**What you are asked to do**
A line belongs in the answer if it contains "subtotal"; copy every such line from the entries below.

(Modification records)
= Beginning of Section =
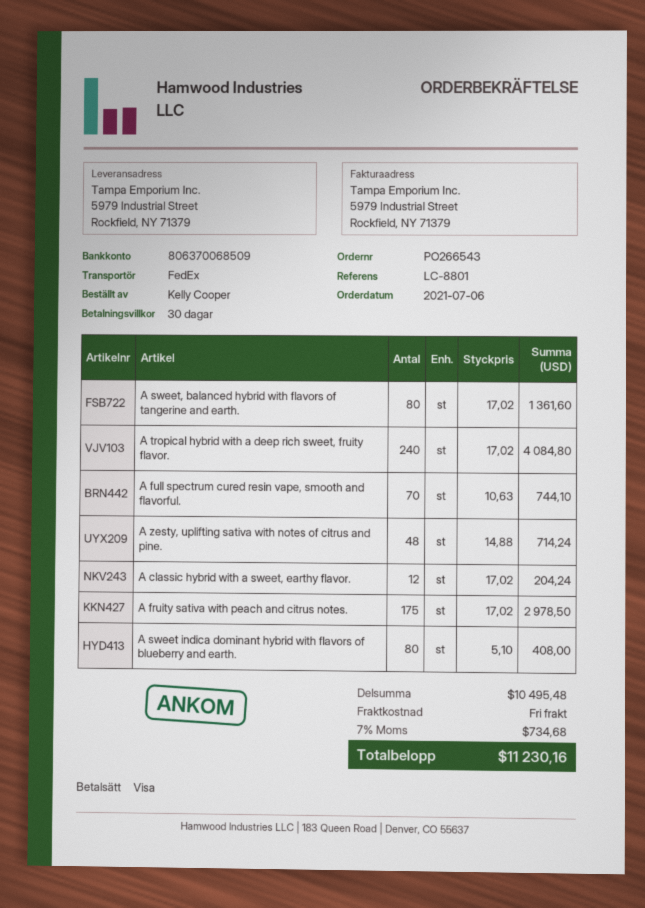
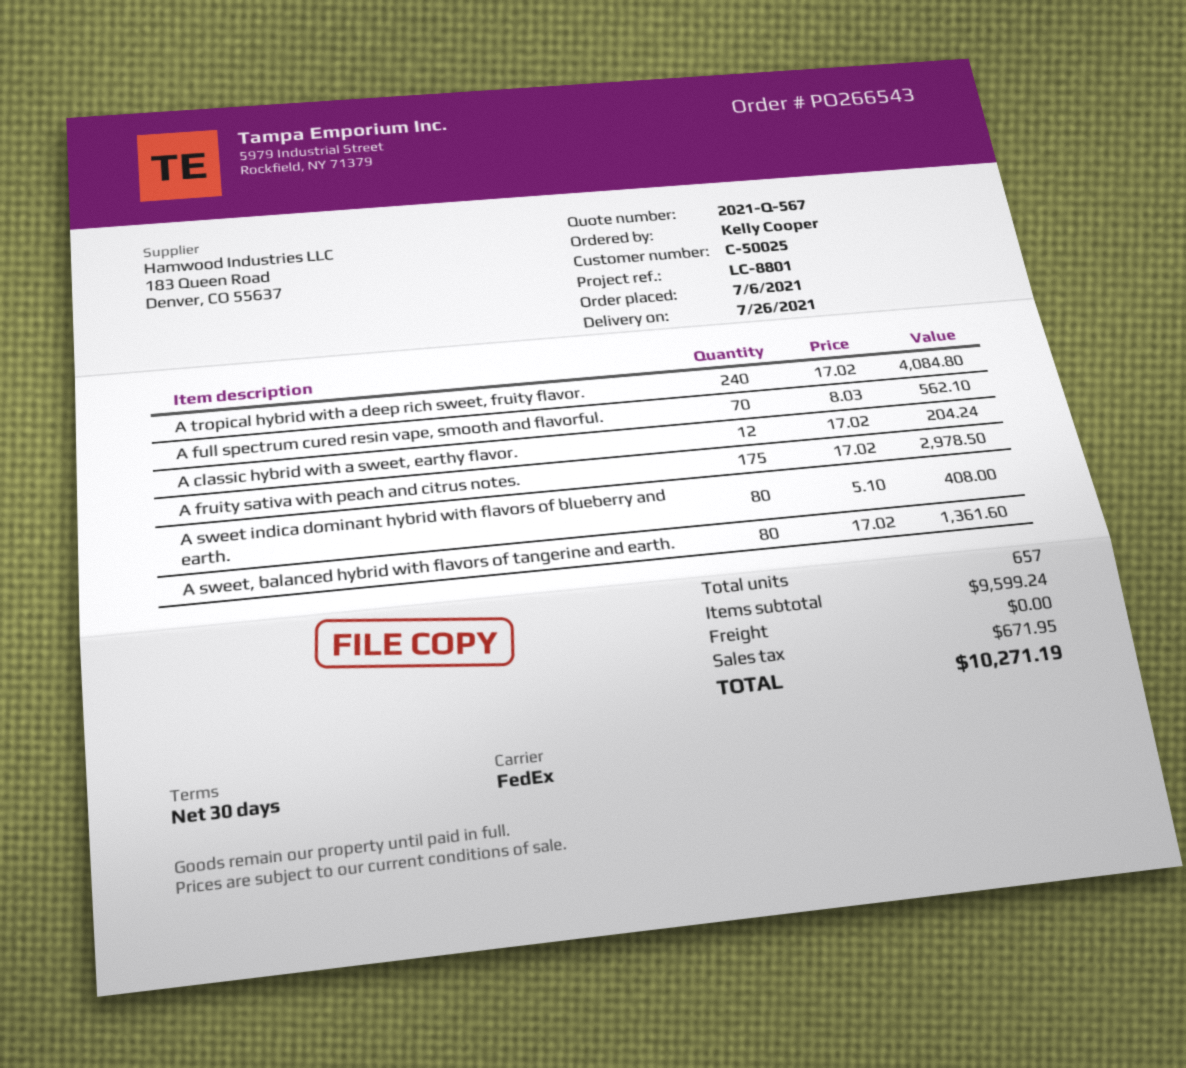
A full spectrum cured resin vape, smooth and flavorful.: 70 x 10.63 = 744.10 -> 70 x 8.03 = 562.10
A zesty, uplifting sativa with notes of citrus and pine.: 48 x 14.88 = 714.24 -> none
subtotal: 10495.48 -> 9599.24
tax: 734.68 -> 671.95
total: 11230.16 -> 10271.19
= End of Section =
= Beginning of Section =
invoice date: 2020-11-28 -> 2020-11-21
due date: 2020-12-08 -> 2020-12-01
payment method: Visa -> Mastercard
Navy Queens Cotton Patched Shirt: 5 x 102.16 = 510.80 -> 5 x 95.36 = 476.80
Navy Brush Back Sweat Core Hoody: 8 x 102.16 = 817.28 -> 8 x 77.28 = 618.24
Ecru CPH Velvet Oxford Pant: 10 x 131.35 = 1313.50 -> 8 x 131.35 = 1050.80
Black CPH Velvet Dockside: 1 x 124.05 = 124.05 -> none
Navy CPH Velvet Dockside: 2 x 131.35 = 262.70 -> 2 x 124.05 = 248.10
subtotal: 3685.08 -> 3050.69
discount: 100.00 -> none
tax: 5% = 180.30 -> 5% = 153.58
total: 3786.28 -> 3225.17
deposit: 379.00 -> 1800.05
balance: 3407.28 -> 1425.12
= End of Section =
= Beginning of Section =
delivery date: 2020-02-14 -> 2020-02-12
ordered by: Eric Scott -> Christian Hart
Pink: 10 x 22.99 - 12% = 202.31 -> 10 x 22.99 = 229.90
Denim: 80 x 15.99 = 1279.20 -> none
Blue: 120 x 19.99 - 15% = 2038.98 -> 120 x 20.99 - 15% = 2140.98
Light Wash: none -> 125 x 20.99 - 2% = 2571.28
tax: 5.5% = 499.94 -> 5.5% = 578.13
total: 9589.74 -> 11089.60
= End of Section =
**Result of the task**
subtotal: 10495.48 -> 9599.24
subtotal: 3685.08 -> 3050.69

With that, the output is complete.